Section 2.8 No Other Grant. Except as otherwise expressly provided herein, nothing in this Amended IPLA shall be deemed to grant, directly or by implication, estoppel or otherwise, any right, license or covenant from Alibaba or any Alibaba Subsidiary to Alipay, Purchaser, any of their respective Subsidiaries, or any third Person, or from Purchaser or any Purchaser Subsidiary to Alibaba or any Alibaba Subsidiary or any third Person.
Section 2.9 Injunctive Relief. Each of Alipay and Purchaser acknowledges that any material breach of the provisions of this Article II may result in irreparable harm to Alibaba and Alibaba's Subsidiaries, and in such event the exact amount of damages will be difficult to ascertain and the remedies at law for such breach may not be adequate. Accordingly, in the event of any material breach of the provisions of this Article II by Alipay or Purchaser or any Alipay Subsidiaries or Purchaser Subsidiaries, Alibaba, in addition to any other relief available to it at law, in equity or otherwise, shall be entitled to seek temporary and permanent injunctive relief restraining Alipay, Purchaser or any of their respective Subsidiaries from engaging in the conduct constituting such material breach, without the necessity of proving actual damages or posting a bond or other security.

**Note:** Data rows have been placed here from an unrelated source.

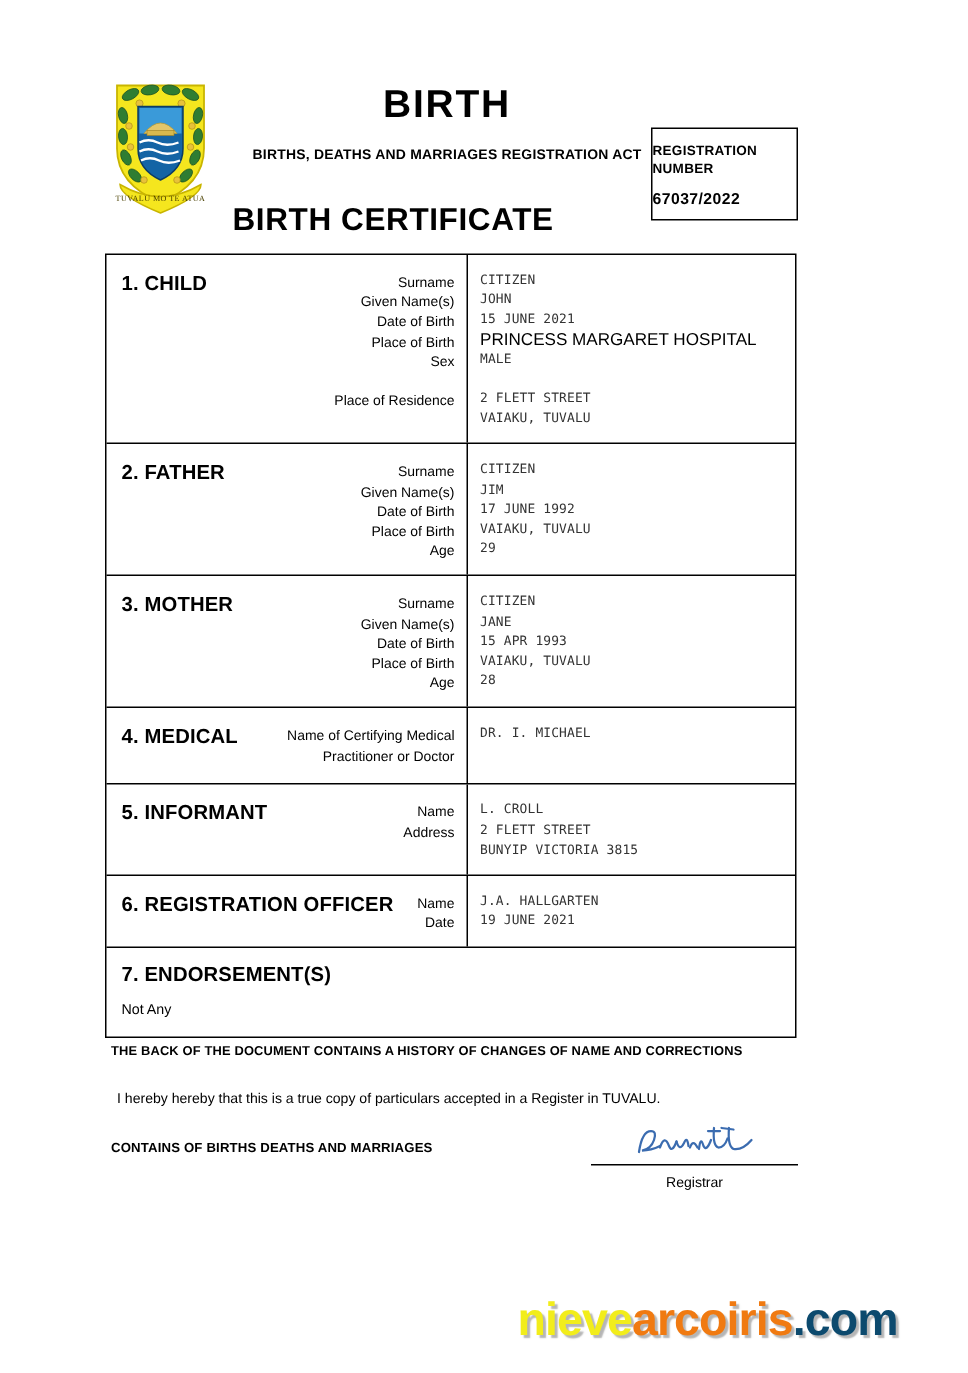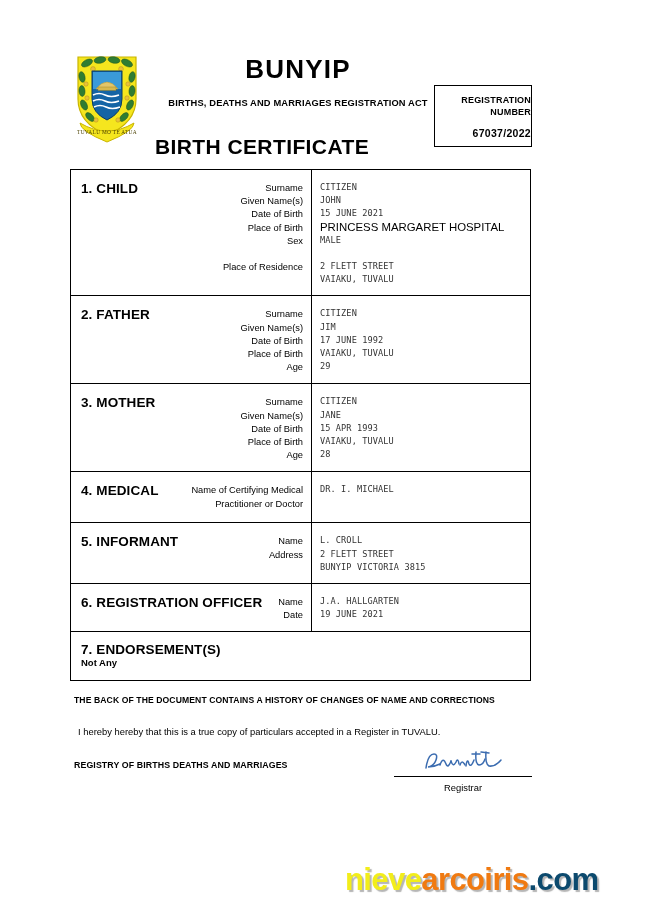--- a/index.html
+++ b/index.html
@@ -64,21 +64,21 @@
   }
 
   .regbox {
     position: absolute;
     left: 434px;
     top: 85px;
     width: 98px;
     height: 62px;
     border: 1.6px solid #000;
     box-sizing: border-box;
-    text-align: right;
+    text-align: left;
   }
   .regbox .rb-label {
     margin-top: 8px;
     font-size: 9px;
     font-weight: bold;
     line-height: 12px;
     letter-spacing: 0.2px;
   }
   .regbox .rb-number {
     margin-top: 9px;
@@ -151,21 +151,21 @@
     font-size: 11.4px;
     color: #000000;
     letter-spacing: 0;
   }
 
   
   .sec.full { display: block; padding: 10px 10px 12px 10px; }
   .sec.full .sec-title { padding-top: 0; }
   .endorse-text {
     font-size: 9.5px;
-    font-weight: bold;
+    margin-top: 11px;
   }
 
   
   .footer { position: absolute; left: 0; top: 0; width: 645px; }
   .back-note {
     position: absolute;
     left: 74px;
     top: 695px;
     font-size: 8.6px;
     font-weight: bold;
@@ -268,21 +268,21 @@
         <path d="M23 48 Q29 45 35 48 Q41 51 49 48"></path>
         <path d="M23 54 Q29 51 35 54 Q41 57 49 54"></path>
         <path d="M24 60 Q30 57 36 60 Q42 63 50 60"></path>
       </g>
 
       <path d="M10 76 Q37 92 64 76 Q64 84 37 95 Q10 84 10 76 Z" fill="#f5e61e" stroke="#c9b500" stroke-width="1"></path>
       <text x="37" y="87" font-family="'Liberation Serif', serif" font-size="5.4" fill="#4a4000" text-anchor="middle" letter-spacing="0.3">TUVALU MO TE ATUA</text>
     </svg>
   </div>
 
-  <div class="country-title">BUNYIP</div>
+  <div class="country-title">BIRTH</div>
   <div class="act-line">BIRTHS, DEATHS AND MARRIAGES REGISTRATION ACT</div>
   <div class="doc-title">BIRTH CERTIFICATE</div>
 
   <div class="regbox">
     <div class="rb-label">
       <span>REGISTRATION</span><br>
       <span>NUMBER</span>
     </div>
     <div class="rb-number">67037/2022</div>
   </div>
@@ -397,21 +397,21 @@
 
   <div class="sec full">
     <div class="sec-title">7. ENDORSEMENT(S)</div>
     <div class="endorse-text">Not Any</div>
   </div>
 </div>
 
 <div class="footer">
   <div class="back-note">THE BACK OF THE DOCUMENT CONTAINS A HISTORY OF CHANGES OF NAME AND CORRECTIONS</div>
   <div class="certify-note">I hereby hereby that this is a true copy of particulars accepted in a Register in TUVALU.</div>
-  <div class="registry-line">REGISTRY OF BIRTHS DEATHS AND MARRIAGES</div>
+  <div class="registry-line">CONTAINS OF BIRTHS DEATHS AND MARRIAGES</div>
 
   <div class="sig-area">
     <div class="sig-mark">
       <svg width="86" height="28" viewBox="0 0 86 28" xmlns="http://www.w3.org/2000/svg">
         <g fill="none" stroke="#3b6cb0" stroke-width="1.5" stroke-linecap="round">
           <path d="M4 20 Q6 6 12 6 Q16 6 14 12 Q12 18 6 19 Q12 19 18 16"></path>
           <path d="M18 17 Q21 8 24 16 Q26 21 29 13"></path>
           <path d="M29 13 Q31 20 34 14 Q36 9 37 16"></path>
           <path d="M38 17 Q40 11 43 17"></path>
           <path d="M44 18 Q45 9 47 16 Q49 20 52 12"></path>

Section 2.10 Termination of Opco IP/Technology Providers Addenda. Alipay and Alibaba (acting on behalf of 阿里巴巴 (中国) 有限公司 (Alibaba (China) Co., Ltd. (A50)) and Alipay IT Company (Z53)) agree that the Opco IP/Technology Providers Addenda are terminated as of the Effective Date.
ARTICLE III
SERVICES
Section 3.1 Performance of Software Technology Services. Alipay IT Company (Z53) and its Subsidiaries shall perform the Software Technology Services for the Alipay Group until the Services Termination Date. Except as provided for in Section 3.3, Alipay IT Company (Z53) and its Subsidiaries shall, at their sole cost and expense, provide all tools, equipment, personnel and physical facilities required for the performance of the Software Technology Services, unless otherwise agreed to by the parties in writing. To the extent that Alipay IT Company (Z53) or any of its Subsidiaries requires access to the sites, facilities, network or computer systems of Alipay or an Alipay Subsidiary in order to perform the Software Technology Services, Alipay IT Company (Z53) and its Subsidiaries shall comply and cause its personnel to comply with Alipay's or the applicable Alipay Subsidiary's standard health and safety, security, privacy, and other policies and procedures that are provided by Alipay or the applicable Alipay Subsidiary to Alipay IT Company (Z53) or its Subsidiaries.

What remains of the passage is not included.